UNC president says tuition increases will be limited
Posted January 12, 2012
Chapel Hill, N.C. — University of North Carolina President Tom Ross said Thursday that tuition increases at the system's 16 university campuses will be less than 10 percent, far below what some campuses have requested.
Ross said he would forward his formal recommendations to the UNC Board of Governors in a few weeks. The board is expected to begin voting on proposed tuition increases next month.
UNC-Chapel Hill has proposed raising tuition by 40 percent over the next five years, while North Carolina State University wants to increase tuition and fees by 10.4 percent next year and more in subsequent years. East Carolina University, North Carolina Central University and other campuses are also seeking increases in excess of a 6.5 percent cap put in place several years ago.

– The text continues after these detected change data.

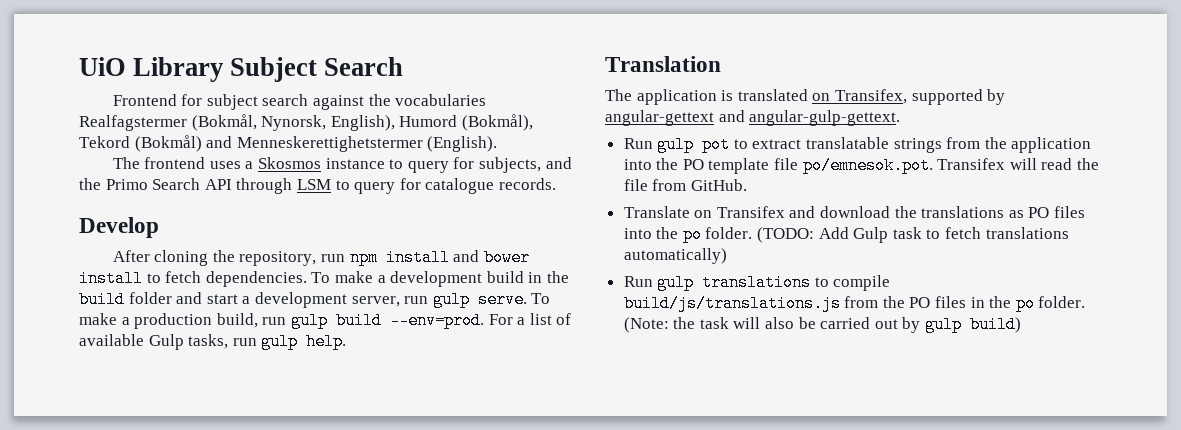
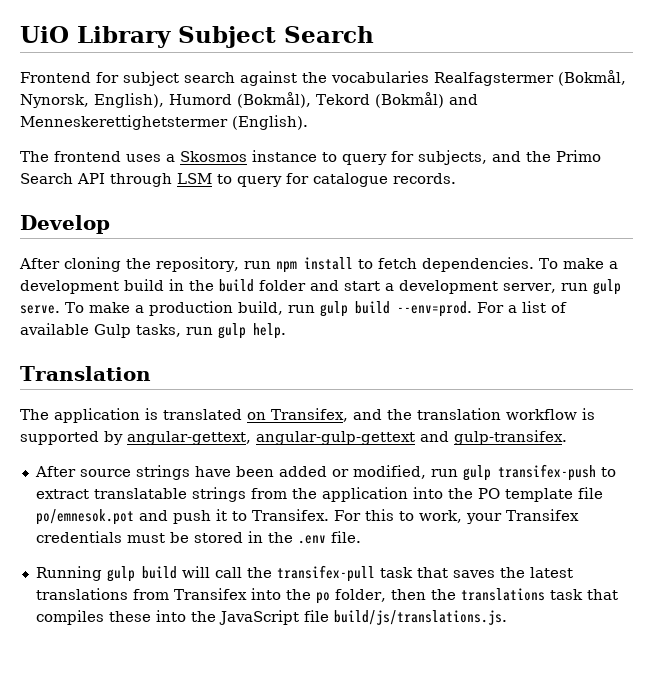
- After cloning the repository, run npm install and bower install to fetch dependencies.
+ After cloning the repository, run npm install to fetch dependencies.
- The application is translated on Transifex, supported by angular-gettext and angular-gulp-gettext.
- Run gulp pot to extract translatable strings from the application into the PO template file po/emnesok.pot. Transifex will read the file from GitHub.
- Translate on Transifex and download the translations as PO files into the po folder. (TODO: Add Gulp task to fetch translations automatically)
- Run gulp translations to compile build/js/translations.js from the PO files in the po folder. (Note: the task will also be carried out by gulp build)
+ The application is translated on Transifex, and the translation workflow is supported by angular-gettext, angular-gulp-gettext and gulp-transifex.
+ After source strings have been added or modified, run gulp transifex-push to extract translatable strings from the application into the PO template file po/emnesok.pot and push it to Transifex. For this to work, your Transifex credentials must be stored in the .env file.
+ Running gulp build will call the transifex-pull task that saves the latest translations from Transifex into the po folder, then the translations task that compiles these into the JavaScript file build/js/translations.js.

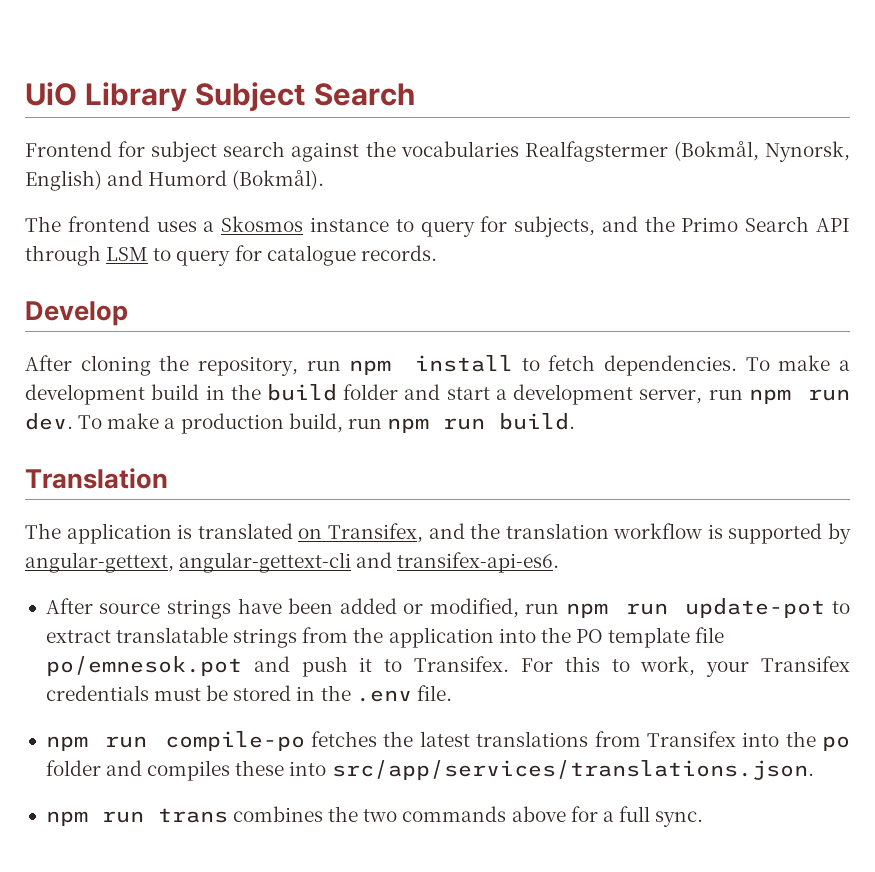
- Frontend for subject search against the vocabularies Realfagstermer (Bokmål, Nynorsk, English), Humord (Bokmål), Tekord (Bokmål) and Menneskerettighetstermer (English).
+ Frontend for subject search against the vocabularies Realfagstermer (Bokmål, Nynorsk, English) and Humord (Bokmål).
- To make a development build in the build folder and start a development server, run gulp serve.
+ To make a development build in the build folder and start a development server, run npm run dev.
- To make a production build, run gulp build --env=prod. For a list of available Gulp tasks, run gulp help.
+ To make a production build, run npm run build.
- The application is translated on Transifex, and the translation workflow is supported by angular-gettext, angular-gulp-gettext and gulp-transifex.
+ The application is translated on Transifex, and the translation workflow is supported by angular-gettext, angular-gettext-cli and transifex-api-es6.
- After source strings have been added or modified, run gulp transifex-push to extract translatable strings from the application into the PO template file po/emnesok.pot and push it to Transifex.
+ After source strings have been added or modified, run npm run update-pot to extract translatable strings from the application into the PO template file po/emnesok.pot and push it to Transifex.
- Running gulp build will call the transifex-pull task that saves the latest translations from Transifex into the po folder, then the translations task that compiles these into the JavaScript file build/js/translations.js.
+ npm run compile-po fetches the latest translations from Transifex into the po folder and compiles these into src/app/services/translations.json.
+ npm run trans combines the two commands above for a full sync.

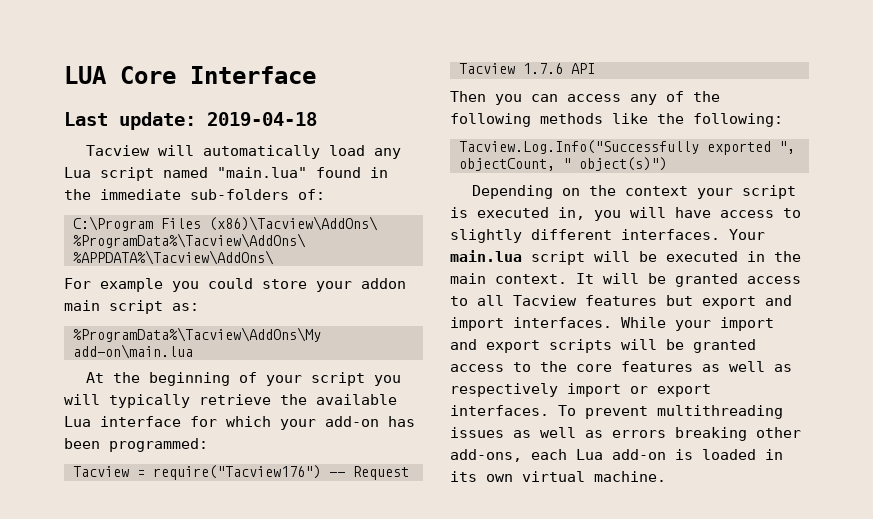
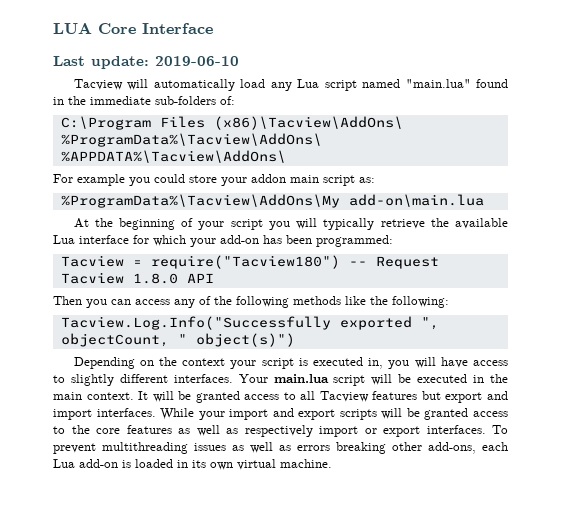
- Last update: 2019-04-18
+ Last update: 2019-06-10
- Tacview = require("Tacview176") -- Request Tacview 1.7.6 API
+ Tacview = require("Tacview180") -- Request Tacview 1.8.0 API

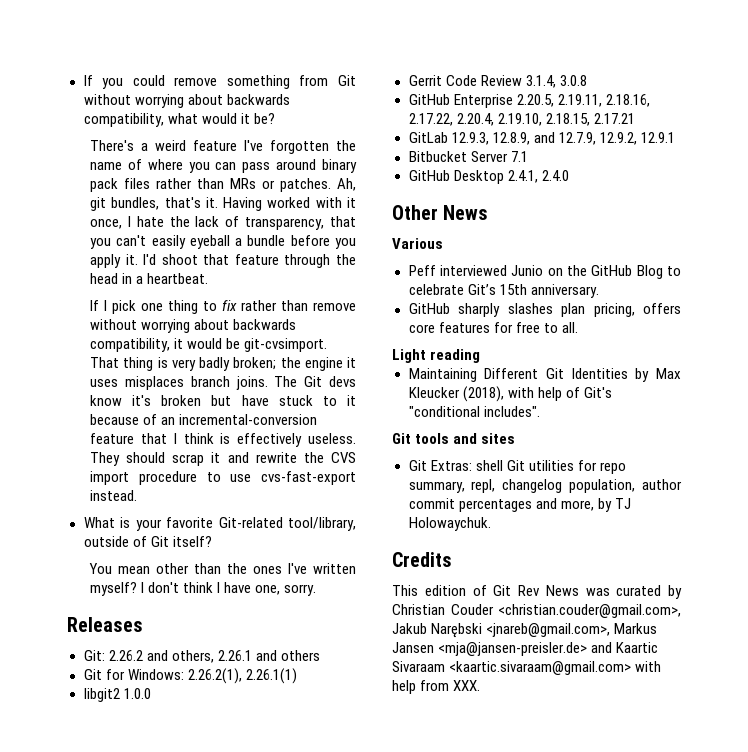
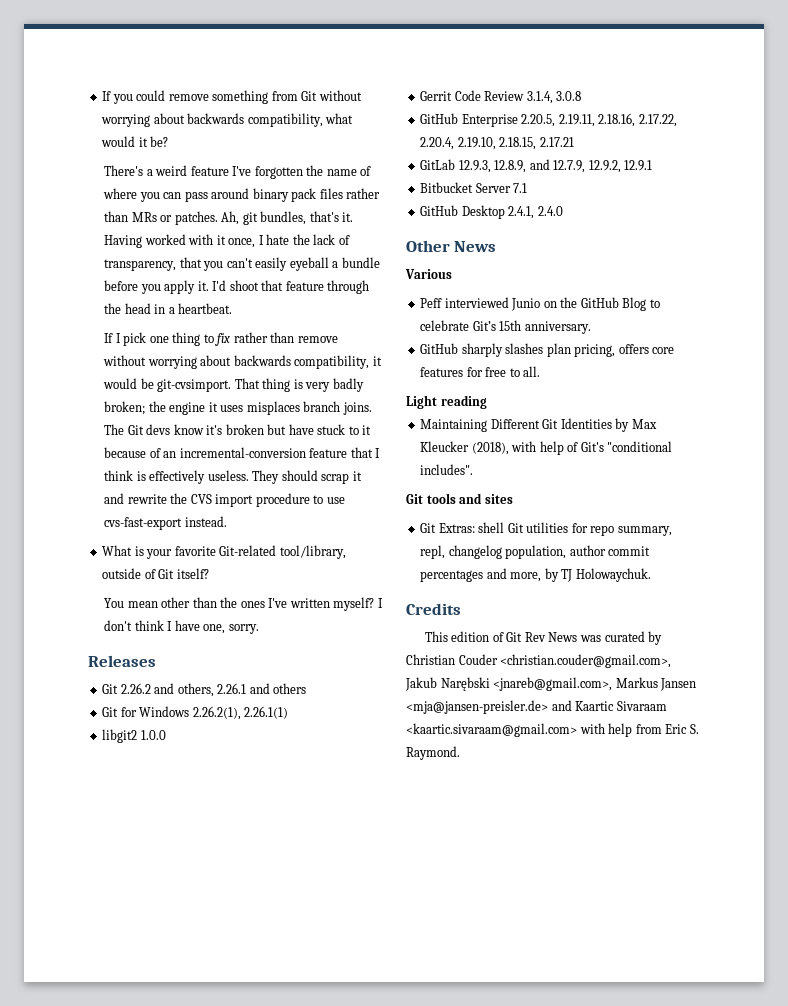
- Git: 2.26.2 and others, 2.26.1 and others
+ Git 2.26.2 and others, 2.26.1 and others
- Git for Windows: 2.26.2(1), 2.26.1(1)
+ Git for Windows 2.26.2(1), 2.26.1(1)
- This edition of Git Rev News was curated by Christian Couder <christian.couder@gmail.com>, Jakub Narębski <jnareb@gmail.com>, Markus Jansen <mja@jansen-preisler.de> and Kaartic Sivaraam <kaartic.sivaraam@gmail.com> with help from XXX.
+ This edition of Git Rev News was curated by Christian Couder <christian.couder@gmail.com>, Jakub Narębski <jnareb@gmail.com>, Markus Jansen <mja@jansen-preisler.de> and Kaartic Sivaraam <kaartic.sivaraam@gmail.com> with help from Eric S. Raymond.

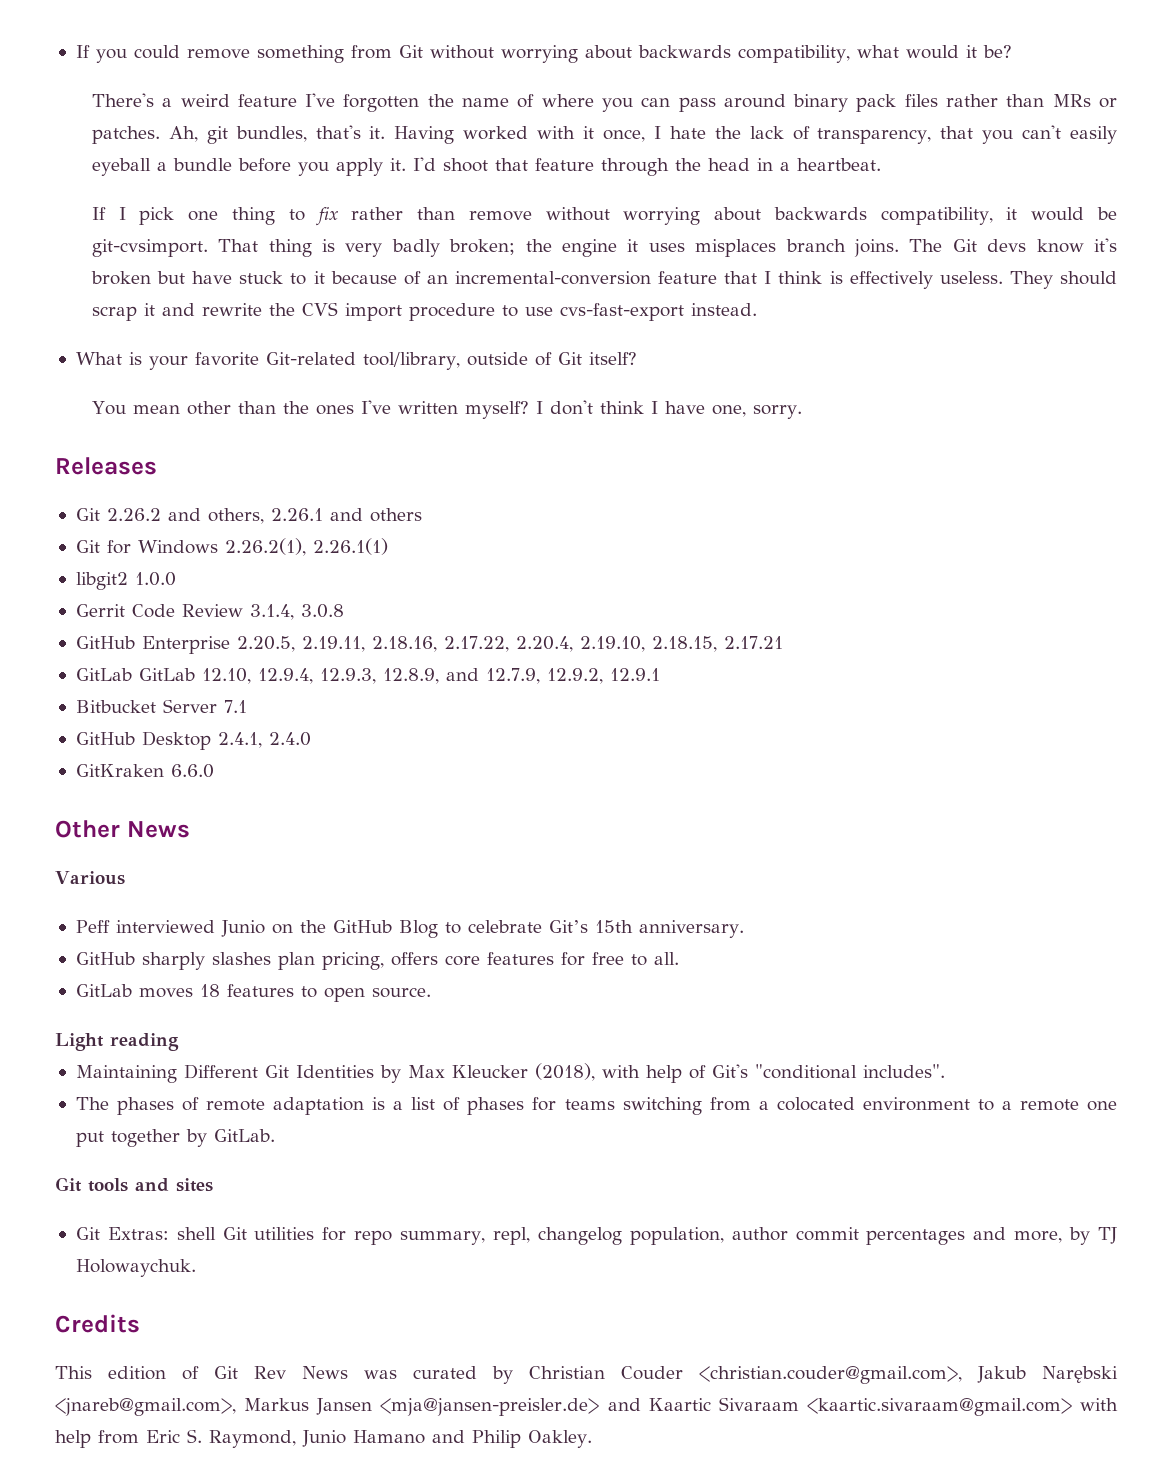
- GitLab 12.9.3, 12.8.9, and 12.7.9, 12.9.2, 12.9.1
+ GitLab GitLab 12.10, 12.9.4, 12.9.3, 12.8.9, and 12.7.9, 12.9.2, 12.9.1
+ GitKraken 6.6.0
+ GitLab moves 18 features to open source.
+ The phases of remote adaptation is a list of phases for teams switching from a colocated environment to a remote one put together by GitLab.
- This edition of Git Rev News was curated by Christian Couder <christian.couder@gmail.com>, Jakub Narębski <jnareb@gmail.com>, Markus Jansen <mja@jansen-preisler.de> and Kaartic Sivaraam <kaartic.sivaraam@gmail.com> with help from Eric S. Raymond.
+ This edition of Git Rev News was curated by Christian Couder <christian.couder@gmail.com>, Jakub Narębski <jnareb@gmail.com>, Markus Jansen <mja@jansen-preisler.de> and Kaartic Sivaraam <kaartic.sivaraam@gmail.com> with help from Eric S. Raymond, Junio Hamano and Philip Oakley.

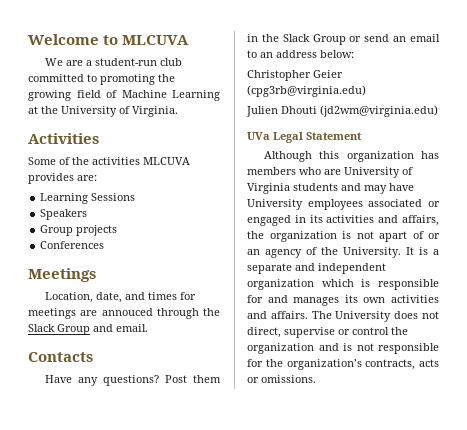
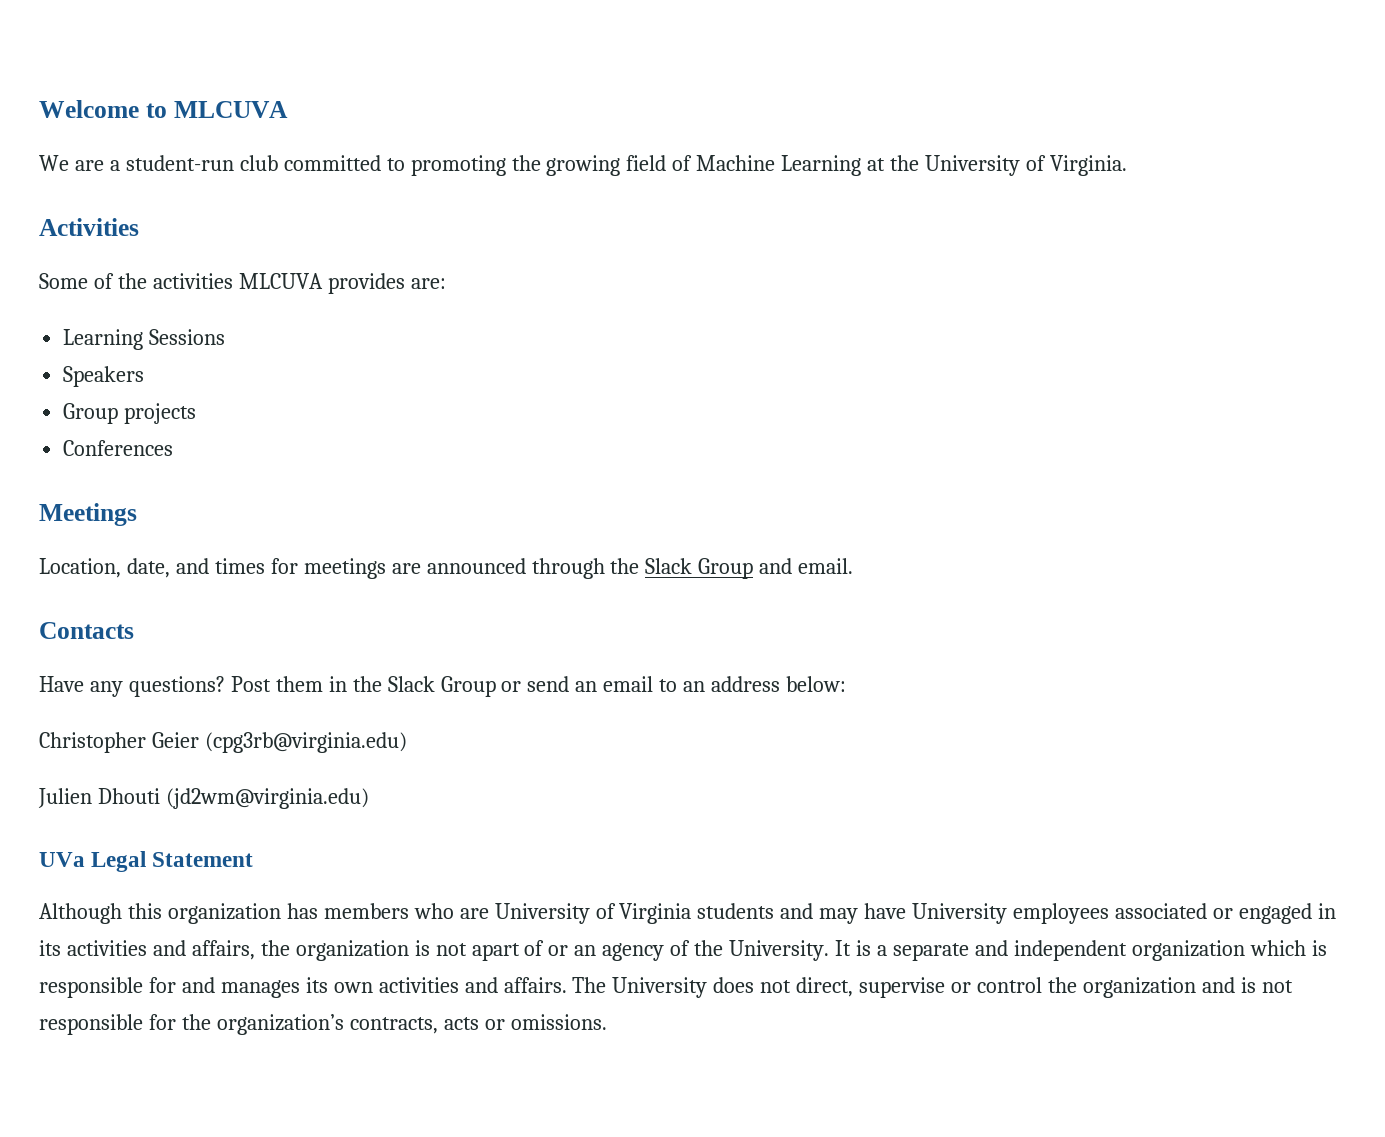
- Location, date, and times for meetings are annouced through the Slack Group and email.
+ Location, date, and times for meetings are announced through the Slack Group and email.

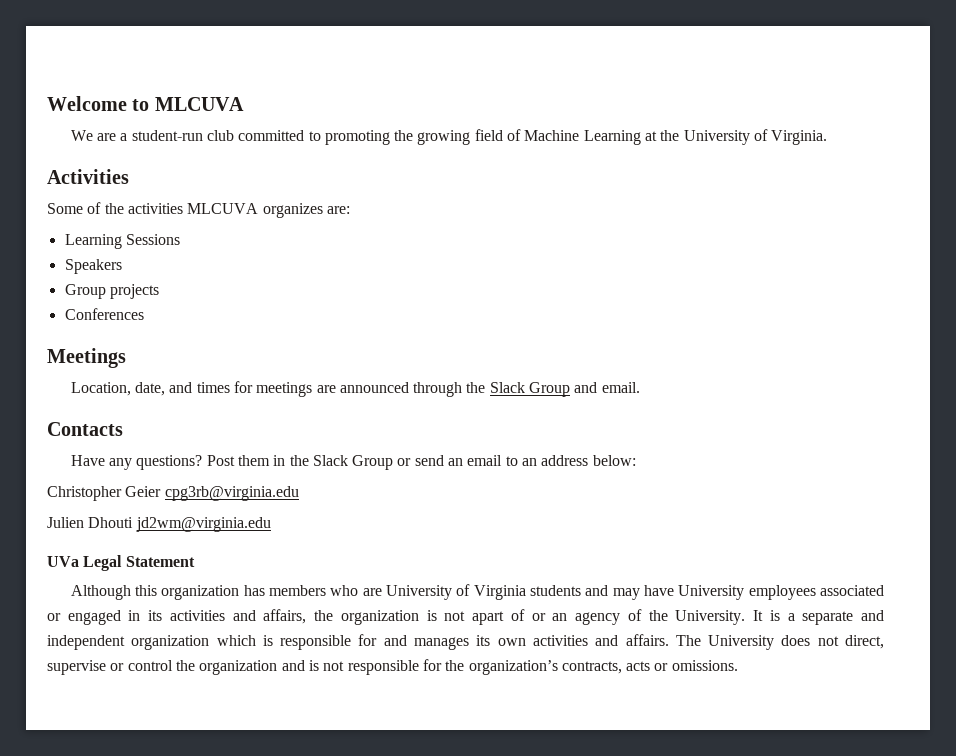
- Some of the activities MLCUVA provides are:
+ Some of the activities MLCUVA organizes are:
- Christopher Geier (cpg3rb@virginia.edu)
+ Christopher Geier cpg3rb@virginia.edu
- Julien Dhouti (jd2wm@virginia.edu)
+ Julien Dhouti jd2wm@virginia.edu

Officials at the various schools say they need the added tuition revenue to make up for deep cuts in state funding in recent years, which have forced them to cut staff and programs.
Ross said he also would limit campuses to two-year increases instead of the five-year programs some have requested.
"It is about a balance between low tuition and high quality, maintaining excellence,” he said.
The tuition proposals have prompted a backlash from longtime UNC President Bill Friday and at least 20 former members of the Board of Governors. The group signed a three-page statement urging the current board to reject the hefty increases.
They cited the state constitution, which calls for keeping tuition as low as possible so the cost of higher education doesn't prevent people from pursuing a degree.
Friday noted that UNC campuses requested a tuition increase only once during his 30 years as president, and he said schools should make the necessary cuts to staff and programs to avoid having to raise tuition.
Ross said he respects the former board members' position, but he said the UNC system cannot afford to sacrifice the quality of education its campuses provide.
"They care deeply about the university, and I think what their letter says is, 'We don’t want you to go over the 6.5 percent cap.' They’d prefer that they not increase tuition at all, but I think that they understand that it may be necessary," he said.
He said the UNC system also needs to focus on cutting inefficiencies, raising private money and working with lawmakers for state funding.
N.C. State Chancellor Randy Woodson said his administrators have been forced to hire temporary faculty to handle growing enrollment and to fill the gaps for professors who have been hired away by other universities.
"We are losing the capacity to be the world-class scholars and innovators that this state has demanded of us," Woodson told the Board of Governors. "This (proposed increase) is not putting on the backs of students the cost of higher education. We would still have one of the lowest student-based investment systems in the country.”
Chancellor Anne Ponder of UNC-Asheville agreed, telling the board that raising tuition "is critical to serve our students and fulfill our mission."
UNC-Asheville proposed the largest increase for 2012-13 at 13.5 percent. Other campuses that proposed increases of larger than 10 percent included UNC-Chapel Hill, N.C. State, UNC-Wilmington and Winston-Salem State University.
Hannah Gage, chairwoman of the Board of Governors, said she hopes Ross can forge a compromise that will provide campuses with needed funds without taking too much of a financial bite out of current and prospective students and their families.
"Tuition is always difficult, and it should be. It should not be easy to raise tuition,” Gage said.
A number of students attended the board meeting to protest the tuition proposals, and some said they were glad that Ross planned to keep the increases below 10 percent.
"We were pleasantly surprised. We thought it would be more along the lines of 20 percent,” said Vera Parra, a student at UNC-Chapel Hill.